KIRCHNERISMO NUNCA MÁS

Hay frases que no se pronuncian a la ligera. “Nunca más” es una de ellas. En la historia argentina, esa expresión quedó marcada como un grito de memoria y advertencia: no repetir los horrores del pasado. Hoy, aplicarla al kirchnerismo no es una exageración retórica, sino una necesidad política, social y moral.

Porque el kirchnerismo no fue solo un ciclo de gobiernos. Fue un proyecto de poder delictivo que colonizó el Estado, distorsionó las instituciones y moldeó una cultura política corrosiva. No se limitó a administrar: construyó un sistema en el que la lealtad partidaria estaba por encima de la ley, donde la militancia era la llave para conseguir recursos y donde la corrupción dejó de ser un desvío para convertirse en método.

El daño no se mide solo en causas judiciales ni en bolsos voladores. Se mide en el deterioro del mérito, en la degradación del debate público, en el adoctrinamiento disfrazado de educación, en el uso faccioso de la justicia y en un relato que justificó cualquier atropello con tal de conservar el poder. Se mide en una grieta que no unió a la gente detrás de una causa común, sino que dividió familias, amigos y comunidades.

Decir “Kirchnerismo nunca más” no significa negar la historia ni demonizar a todos sus votantes. Significa comprender que hay patrones que no podemos volver a tolerar: la impunidad estructural, el clientelismo como forma de control social, la utilización de la pobreza como capital político y la construcción de liderazgos mesiánicos que se creen dueños de la verdad.

El kirchnerismo se presentó como un proyecto de inclusión, pero terminó excluyendo a todo aquel que no se subordinara. Se proclamó defensor de los derechos humanos, pero calló frente a dictaduras amigas. Prometió soberanía, pero hipotecó el futuro con deudas políticas y económicas que hoy seguimos pagando.

Hoy, más que un eslogan, “Kirchnerismo nunca más” debería ser un compromiso colectivo. No solo de un gobierno o de una fuerza política, sino de toda una sociedad que aprendió, a fuerza de crisis, escándalos y decepciones, que la democracia no sobrevive si se confunde con un culto a la personalidad, si se manipulan las reglas, si se vacían las instituciones.

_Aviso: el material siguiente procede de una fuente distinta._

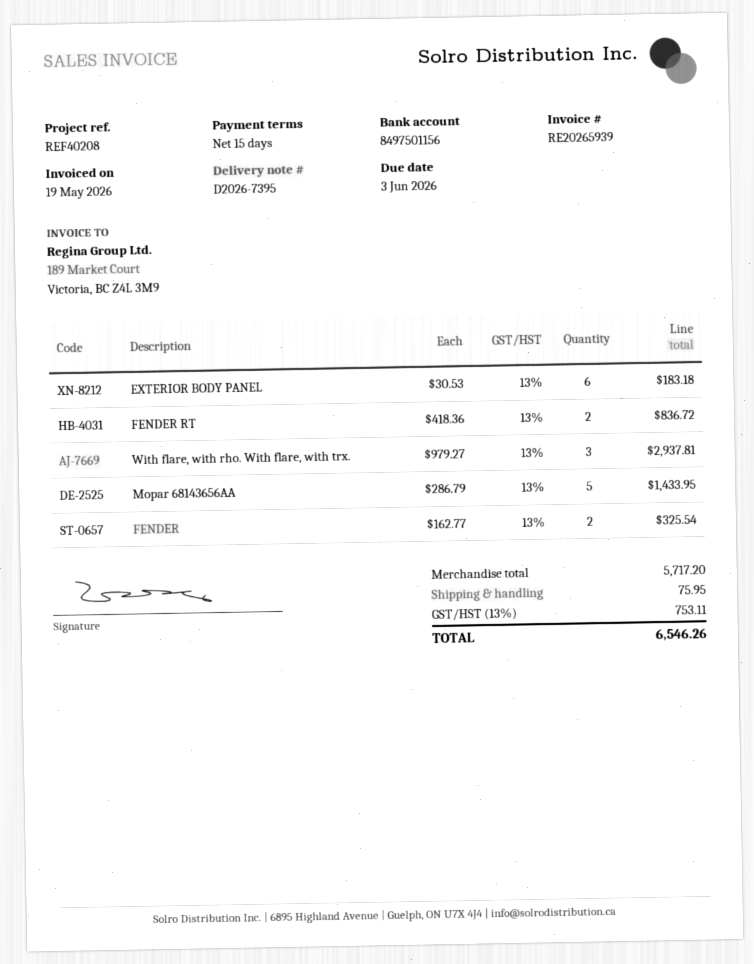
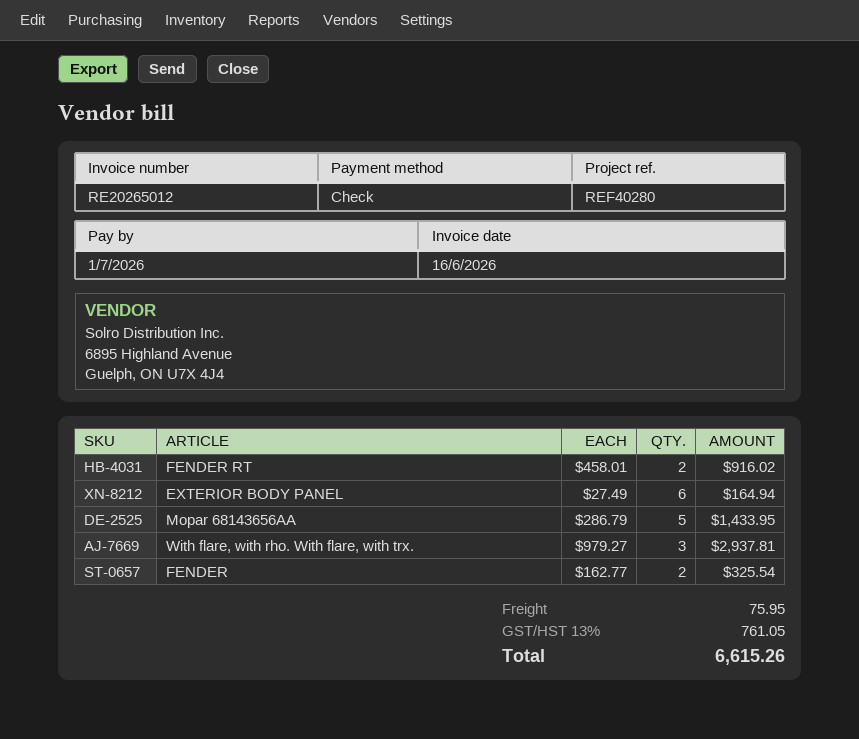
invoice number: RE20265939 -> RE20265012
invoice date: 2026-05-19 -> 2026-06-16
due date: 2026-06-03 -> 2026-07-01
reference: REF40208 -> REF40280
EXTERIOR BODY PANEL: 6 x 30.53 = 183.18 -> 6 x 27.49 = 164.94
FENDER RT: 2 x 418.36 = 836.72 -> 2 x 458.01 = 916.02
tax: 13% = 753.11 -> 13% = 761.05
total: 6546.26 -> 6615.26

Porque si no somos capaces de poner límites claros, lo que pasó puede volver a pasar. Y entonces, como tantas veces en nuestra historia, no habremos aprendido nada.

El “nunca más” no es un punto final: es un punto de partida. El de un país que se anima, por fin, a dejar atrás las trampas del pasado y construir un futuro sin kirchnerismo… y sin sus réplicas disfrazadas.